Notice that in step 1 above, if the probability is non-zero, we will definitely get at least a linear function (exercise: we can never get more than a linear function). However, if the probability in step 1 is indeed zero, then the assignment of probabilities in step 2 makes all the difference in determining the complexity: you can have best-case behavior for some assignments, worst-case for others, and possibly end up with behavior that isn't the same as best (constant) or worst (linear).
Sometimes, we might speak loosely of a "general" or "universal" case, which considers all kinds of input (not just the best or the worst), but that doesn't give any particular weighting to inputs and doesn't take averages. In other words, you consider the performance of the algorithm in terms of an upper-bound on the worst-case, and a lower-bound on the best-case. This seems to be what you're doing.
Phew. Now, back to your question.
Are there functions which have different O and Omega bounds? Definitely. Consider the following function:
f(n) = 1 if n is odd, n if n is even.
The best case is "n is odd", in which case f is Theta(1); the worst case is "n is even", in which case f is Theta(n); and if we assume for the average case that we're talking about 32-bit unsigned integers, then f is Theta(n) in the average case, as well. However, if we talk about the "universal" case, then f is O(n) and Omega(1), and not Theta of anything. An algorithm whose runtime behaves according to f might be the following:
Strange(list[1...n], target)
1. if n is odd then return target
2. else return LinearSearch(list, target)

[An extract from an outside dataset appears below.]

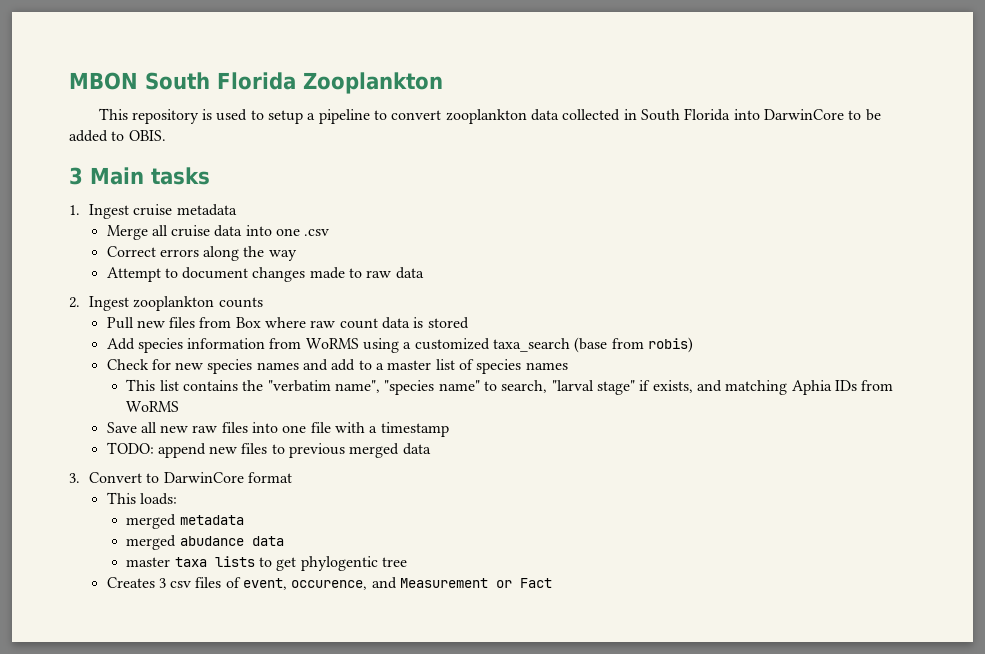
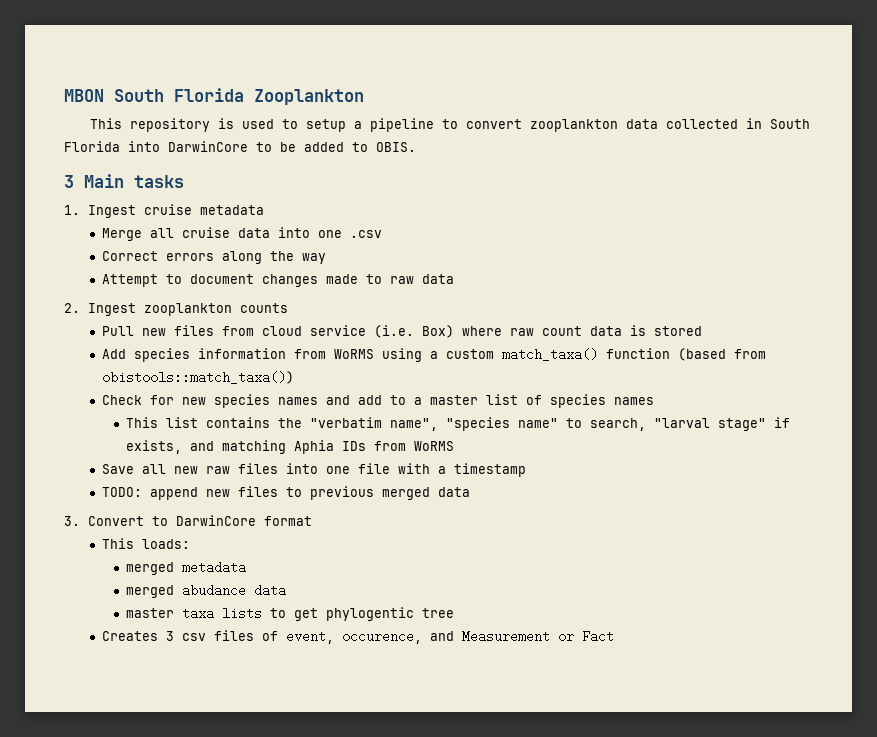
[235,317,261,328] Box -> [262,325,455,338] cloud service (i.e. Box)
[414,337,694,353] customized taxa_search (base from robis) -> [446,348,767,361] [102,371,295,384] custom match_taxa() function (based from obistools::match_taxa())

Now, a more interesting question might be whether there are algorithms for which some case (besides the "universal" case) cannot be assigned some valid Theta bound. This is interesting, but not overly so. The reason is that you, during your analysis, are allowed to choose the cases that constitutes best- and worst-case behavior. If your first choice for the case turns out not to have a Theta bound, you can simply exclude the inputs that are "abnormal" for your purposes. The case and the bound aren't completely independent, in that sense: you can often choose a case such that it has "good" bounds.
But can you always do it?
I don't know, but that's an interesting question.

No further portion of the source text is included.